In a study on the effect of backpack education on student behavior and health, nearly 8 out of 10 middle-school students who changed how they loaded and wore their backpacks reported less pain and strain in their backs, necks, and shoulders.
A heavy backpack carried on the back can….
- Cause rounding of the shoulders
- Put stress on the neck muscles contributing to headaches and neck pain.
- Injure the neck, shoulder, back cause numbness in arms, and reduce blood flow to the surrounding muscles and tissues.
- Create poor posture by encouraging the carrier to lean forward. Reducing their ability to maintain balance and restrict movement.
- Distort the natural curve in the middle and lower back, which leads to muscle strain along with irritation of the spine joints and muscles.
A heavy backpack carried on one shoulder can…
- Lead to muscle strain, forcing muscles to compensate for the uneven weight.
- Cause the spine to lean forward the opposite side placing stress on the mid-back and lower back. This may increase the likelihood of the back problems later in life.
- A scientific experiment found that carrying a backpack alters the mobility of spinal bones, leading to restricted movement- a risk factor for back pain. (spine 1999)

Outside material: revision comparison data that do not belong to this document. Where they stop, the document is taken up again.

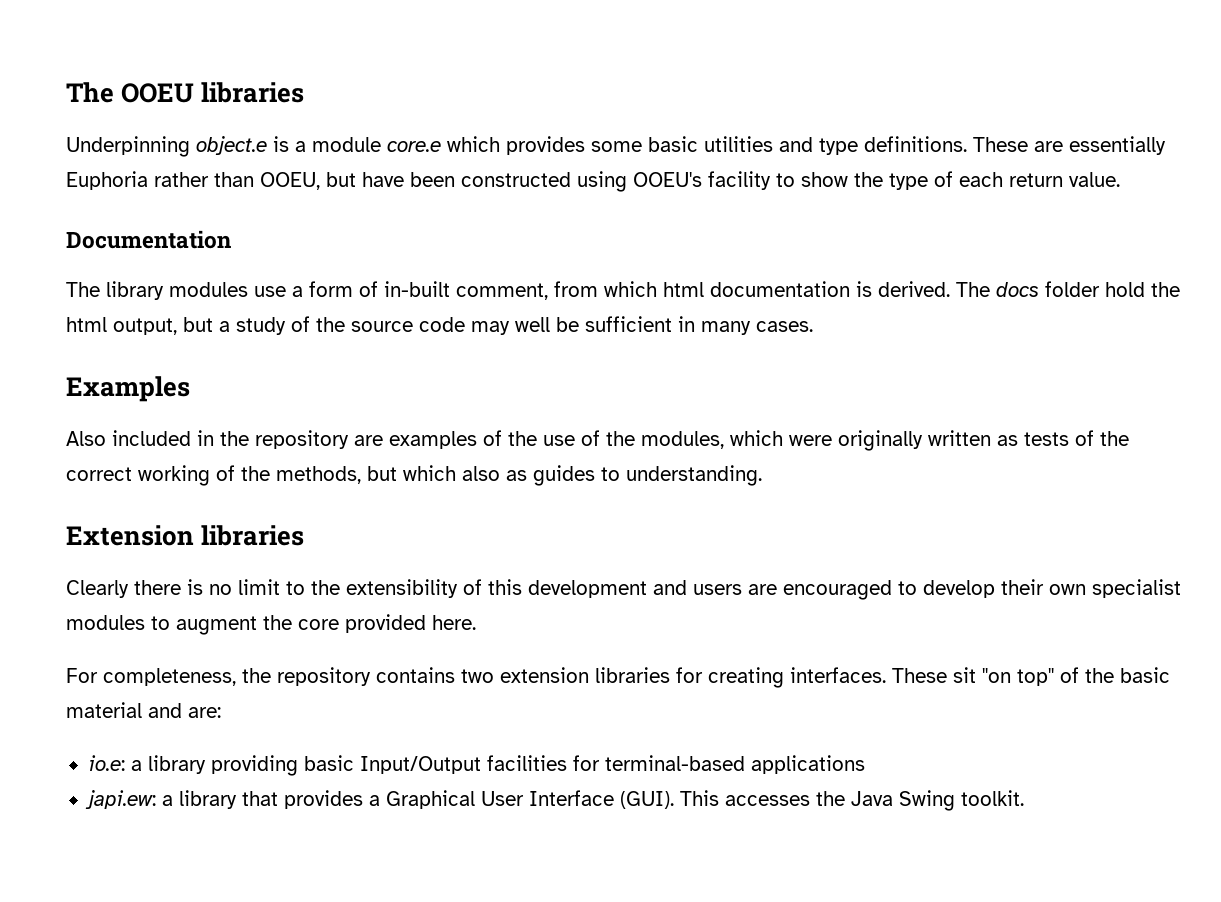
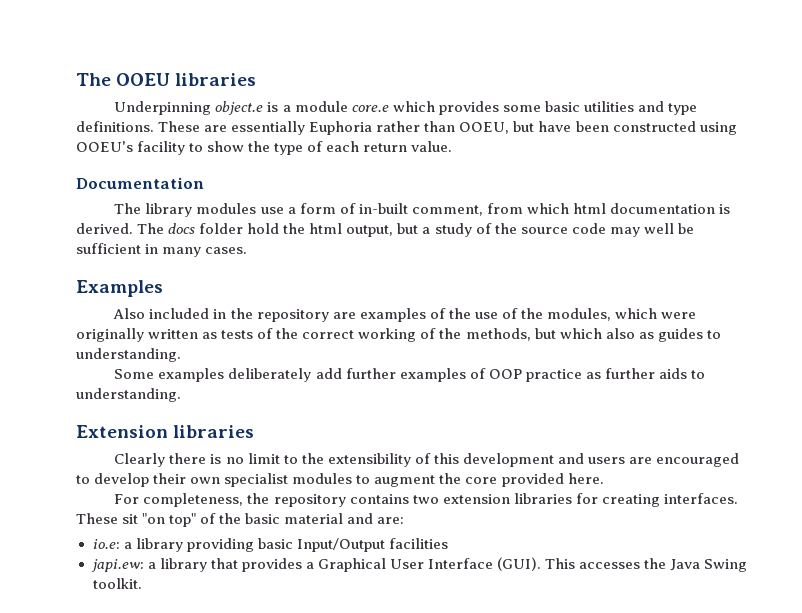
(762, 475) none -> [114,368,705,382] [76,388,181,402] // Some examples deliberately add further examples of OOP practice as further aids to understanding.
[572,755,865,774] for terminal-based applications -> (448, 543) none

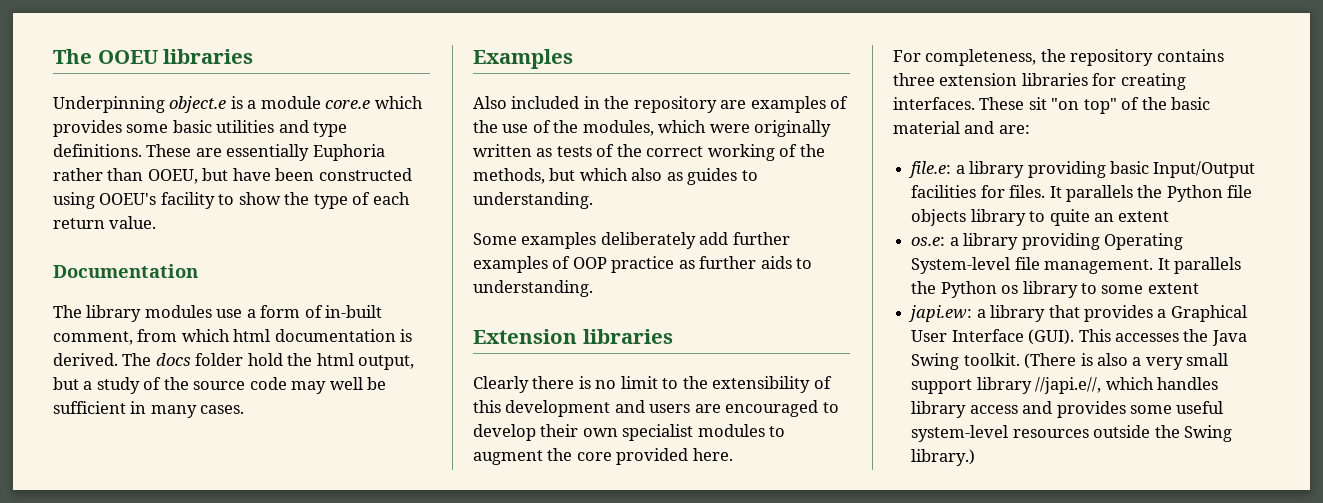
[412,495,439,504] two -> [893,73,935,86] three
[92,539,120,549] io.e: -> [908,161,952,178] file.e:
(448, 543) none -> [980,185,1253,202] [911,209,1170,226] [911,233,1183,250] [911,257,1241,274] [911,281,1199,298] for files. It parallels the Python file objects library to quite an extent // os.e: a library providing Operating System-level file management. It parallels the Python os library to some extent
(142, 583) none -> [1024,353,1229,370] [911,377,1218,394] [911,401,1224,418] [911,425,1232,442] [911,449,976,466] (There is also a very small support library //japi.e//, which handles library access and provides some useful system-level resources outside the Swing library.)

- The ergonomics research group at Queen’s University noted that choosing the right backpack with the right attributes can make the difference between experiencing shoulder, neck or back pain and being pain-free
Choosing the Right Backpack
1. Choose a backpack that is proportionate to body size and not larger than what is needed. The top of the backpack should not extend higher than the top of the shoulder, and the bottom should not fall below the top of the hipbone.

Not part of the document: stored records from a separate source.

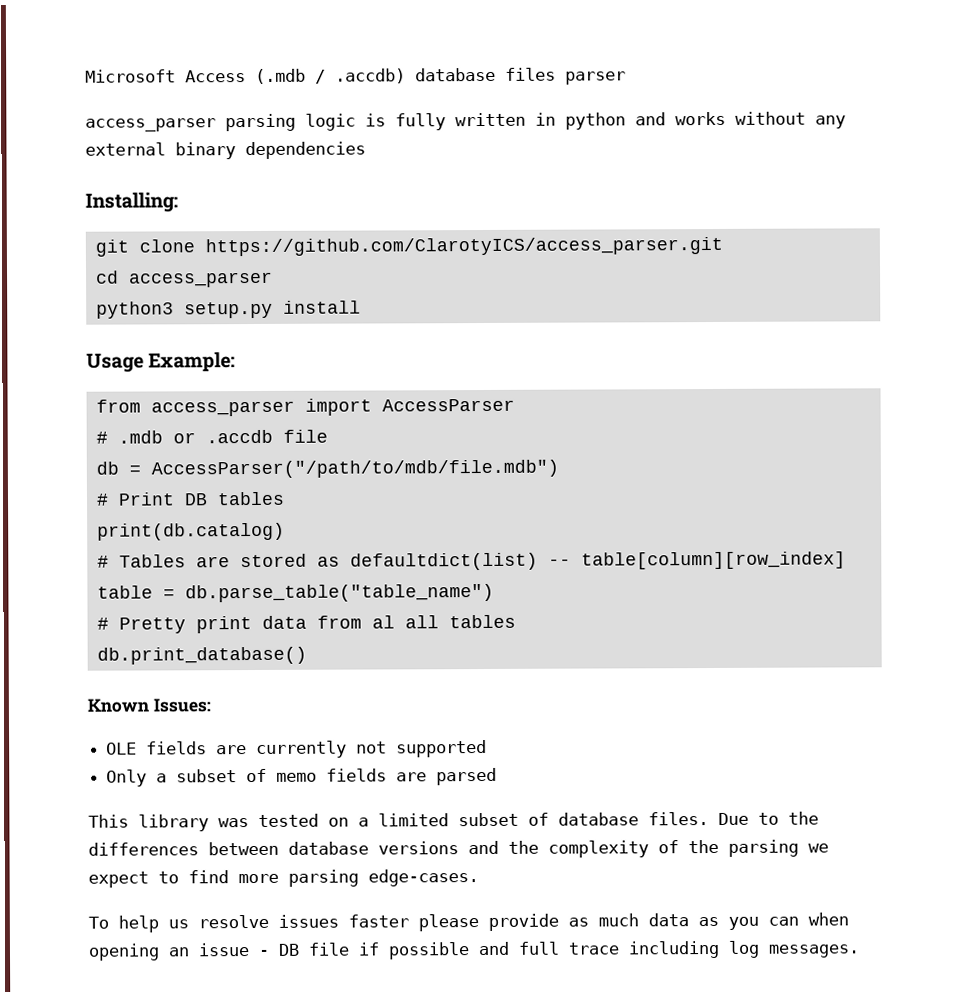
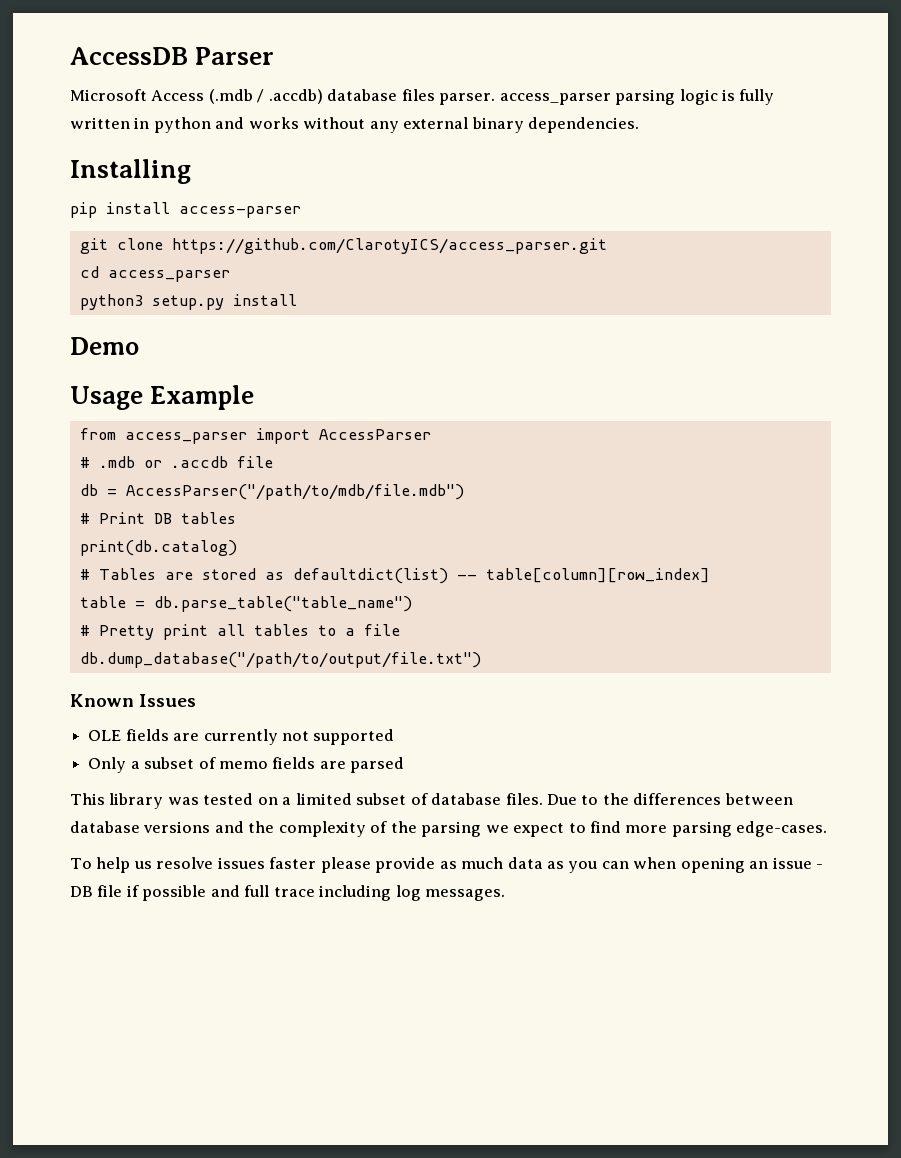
(85, 76) none -> [70,47,275,65] AccessDB Parser //
[565,71,626,85] parser // -> [439,93,496,105] parser.
[245,141,366,160] [85,192,178,213] dependencies // Installing: -> [528,117,640,133] [70,159,191,184] [70,202,301,218] dependencies. // Installing // pip install access-parser
(361, 307) none -> [70,337,139,355] // Demo
[148,352,236,372] Example: -> [150,385,255,410] Example
[261,615,395,629] data from al -> (208, 632) none
[96,646,307,665] // db.print_database() -> [317,624,400,636] [79,652,481,668] to a file // db.dump_database("/path/to/output/file.txt")
[152,698,211,713] Issues: -> [139,694,197,707] Issues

2. Select a backpack made of lightweight material (vinyl or canvas instead of leather).
3. The shoulder straps should be at least two inches wide, adjustable, and padded. An S-Shaped shoulder strap also is more ergonomic for fit. Ensure that they do not cut into or fit too snugly around the arm and armpits. Poorly designed shoulder straps can dig deep into the muscles and put strain on the nerves.
4. A backpack should have a padded back or added protection and comfort
5. A hip strap or waist belt helps to effectively redistribute as much as 50 to 70 per cent of the weight off the shoulders and spine onto the pelvis, equalizing the strain on the bones, joints, and muscles.
6. Choose a backpack that has several individual pockets instead of one large compartment, this will help to distribute the weight evenly and keep contents from shifting.
7. Explore other backpack options such as one with wheels and a pull handle for easy rolling.